Dr D. Scott, USA
The ability of plasma derivatives - such as coagulation factors and intravenous immunoglobulins-to transmit viral infections is well documented. To prevent such occurrences, adequate safety measures must be in place for donor screening and testing, plasma processing, and at the end-user level.
Donor screening, for risk factors and medical history, identifies those who may be deferred for risk of viral infection. Survey results suggest that donor testing inaccuracies occur in approximately 1.8% of US blood donors, indicating that screening questions alone may not always effectively defer donors with viral infections.
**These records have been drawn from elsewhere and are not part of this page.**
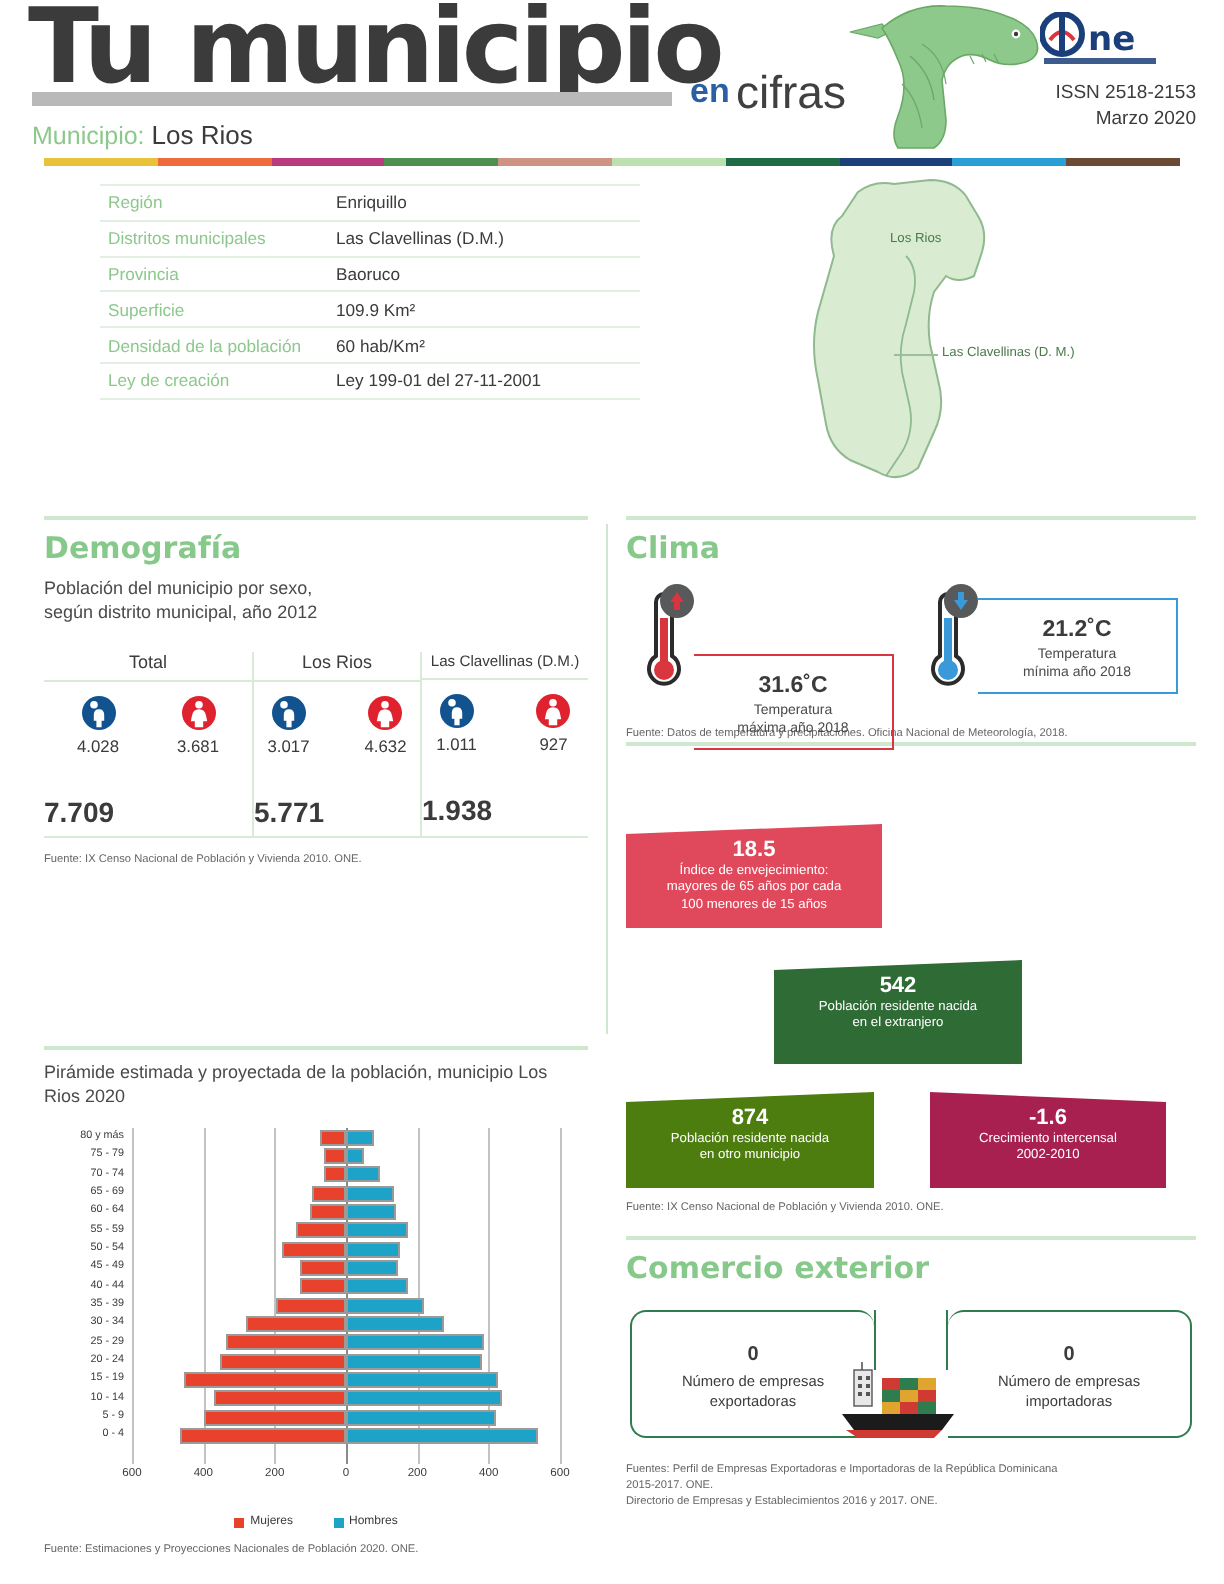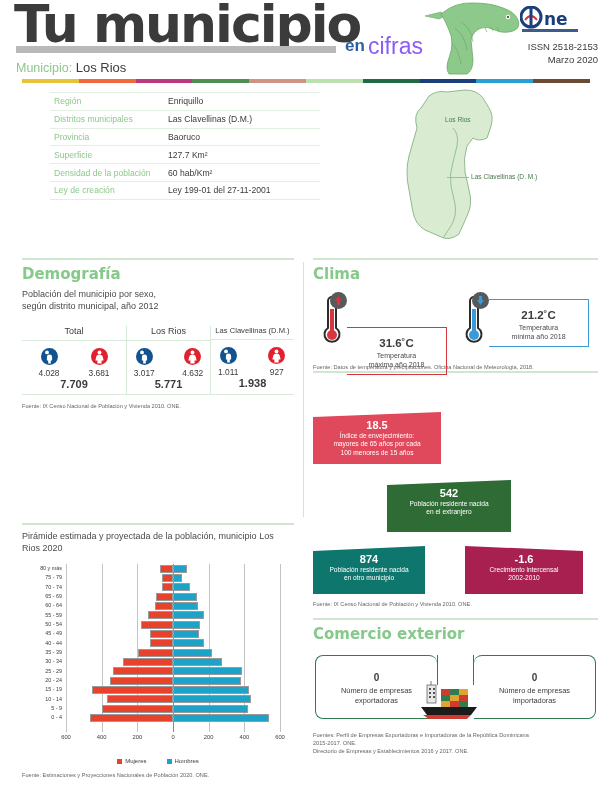--- a/index.html
+++ b/index.html
@@ -23,21 +23,21 @@
   .title-rule {
     position: absolute; left: 16px; top: 46px; width: 320px; height: 7px;
     background: #b9b9b9;
   }
   .title-en {
     position: absolute; left: 345px; top: 36px;
     font-size: 17px; color: #2b5fa4; font-weight: bold;
   }
   .title-cifras {
     position: absolute; left: 368px; top: 33px;
-    font-size: 23px; color: #8b5cf6;
+    font-size: 23px; color: #404040;
   }
   .muni-line { position: absolute; left: 16px; top: 60px; font-size: 12.5px; }
   .muni-label { color: #8cc88c; }
   .muni-name { color: #3b3b3b; font-size: 13px; }
 
   .iguana { position: absolute; left: 415px; top: -2px; width: 110px; height: 78px; }
 
   .logo-one { position: absolute; left: 520px; top: 6px; width: 74px; height: 30px; }
   .issn {
     position: absolute; right: 14px; top: 40px; text-align: right;
@@ -92,21 +92,21 @@
     padding-bottom: 4px; border-bottom: 1px solid #d8ead8;
   }
   .demo-head.small { font-size: 7.6px; }
   .demo-pair { display: flex; justify-content: center; gap: 14px; padding-top: 7px; }
   .demo-cell { text-align: center; width: 36px; }
   .sex-icon { width: 17px; height: 17px; border-radius: 50%; margin: 0 auto; position: relative; }
   .sex-icon.m { background: #12538f; }
   .sex-icon.f { background: #e0222f; }
   .sex-icon svg { position: absolute; left: 0; top: 0; }
   .demo-num { font-size: 8.4px; color: #3b3b3b; margin-top: 3px; }
-  .demo-sum { text-align: center; font-size: 11px; font-weight: bold; color: #3b3b3b; margin-top: 0; }
+  .demo-sum { text-align: left; font-size: 14px; font-weight: bold; color: #3b3b3b; margin-top: 20px; }
   .demo-fuente { margin-top: 7px; }
 
   
   .clima { position: absolute; left: 313px; top: 265px; width: 285px; }
   .clima-row { display: flex; margin-top: 10px; }
   .clima-item { position: relative; width: 142px; height: 62px; }
   .thermo { position: absolute; left: 6px; top: 2px; width: 26px; height: 52px; }
   .tbox {
     position: absolute; left: 34px; top: 6px; width: 100px; height: 48px;
     text-align: center;
@@ -230,21 +230,21 @@
           <tr>
             <td class="k">Distritos municipales</td>
             <td class="v">Las Clavellinas (D.M.)</td>
           </tr>
           <tr>
             <td class="k">Provincia</td>
             <td class="v">Baoruco</td>
           </tr>
           <tr>
             <td class="k">Superficie</td>
-            <td class="v">127.7 Km²</td>
+            <td class="v">109.9 Km²</td>
           </tr>
           <tr>
             <td class="k">Densidad de la población</td>
             <td class="v">60 hab/Km²</td>
           </tr>
           <tr>
             <td class="k">Ley de creación</td>
             <td class="v">Ley 199-01 del 27-11-2001</td>
           </tr>
         </tbody>
@@ -388,21 +388,21 @@
     <div class="fuente" style="margin-top:8px">Fuente: Datos de temperatura y precipitaciones. Oficina Nacional de Meteorología, 2018.</div>
   </div>
 
   <div class="indic">
     <div style="position:relative; height:214px; margin-top:8px;" id="indic-wrap">
         <div class="banner banner-clip-l" style="left: 0px; top: 26px; width: 128px; height: 52px; background: rgb(224, 72, 91);"><b>18.5</b><span style="white-space:pre-line">Índice de envejecimiento:
 mayores de 65 años por cada
 100 menores de 15 años</span></div>
         <div class="banner banner-clip-l" style="left: 74px; top: 94px; width: 124px; height: 52px; background: rgb(47, 107, 53);"><b>542</b><span style="white-space:pre-line">Población residente nacida
 en el extranjero</span></div>
-        <div class="banner banner-clip-l" style="left: 0px; top: 160px; width: 112px; height: 48px; background: #0f766e;"><b>874</b><span style="white-space:pre-line">Población residente nacida
+        <div class="banner banner-clip-l" style="left: 0px; top: 160px; width: 124px; height: 48px; background: #4d7c0f;"><b>874</b><span style="white-space:pre-line">Población residente nacida
 en otro municipio</span></div>
         <div class="banner banner-clip-r" style="left: 152px; top: 160px; width: 118px; height: 48px; background: rgb(168, 32, 80);"><b>-1.6</b><span style="white-space:pre-line">Crecimiento intercensal
 2002-2010</span></div>
       </div>
     <div class="fuente">Fuente: IX Censo Nacional de Población y Vivienda 2010. ONE.</div>
   </div>
 
   <div class="pyr">
     <div class="sec-sub" style="margin-top:0">Pirámide estimada y proyectada de la población,
 municipio Los Rios 2020</div>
Viral testing of donated blood components is now a required standard for HIV and hepatitis viruses (B and C). The US-approved conventional tests include antigen and antibody detection. Nucleic acid testing (NAT) for HCV and HIV may become the industry standard. However, HIV and hepatitis transmissions in the 1980s, and HCV transmission by IGIV in the 1990s, demonstrate that intentional viral clearance steps are essential in plasma derivative manufacture. Well-validated methods for inactivation of enveloped viruses, such as HIV and HCV, include heat treatment and solvent/detergent treatment.
Effective viral clearance for a product should be demonstrated by scaled-down experiments which mimic fractionation steps, using appropriate viruses or surrogate viruses. Finally, post-marketing surveillance for possible viral transmissions by plasma-derived medicinals, and a mechanism for rapid, effective product withdrawal if this event were to occur, should be implemented.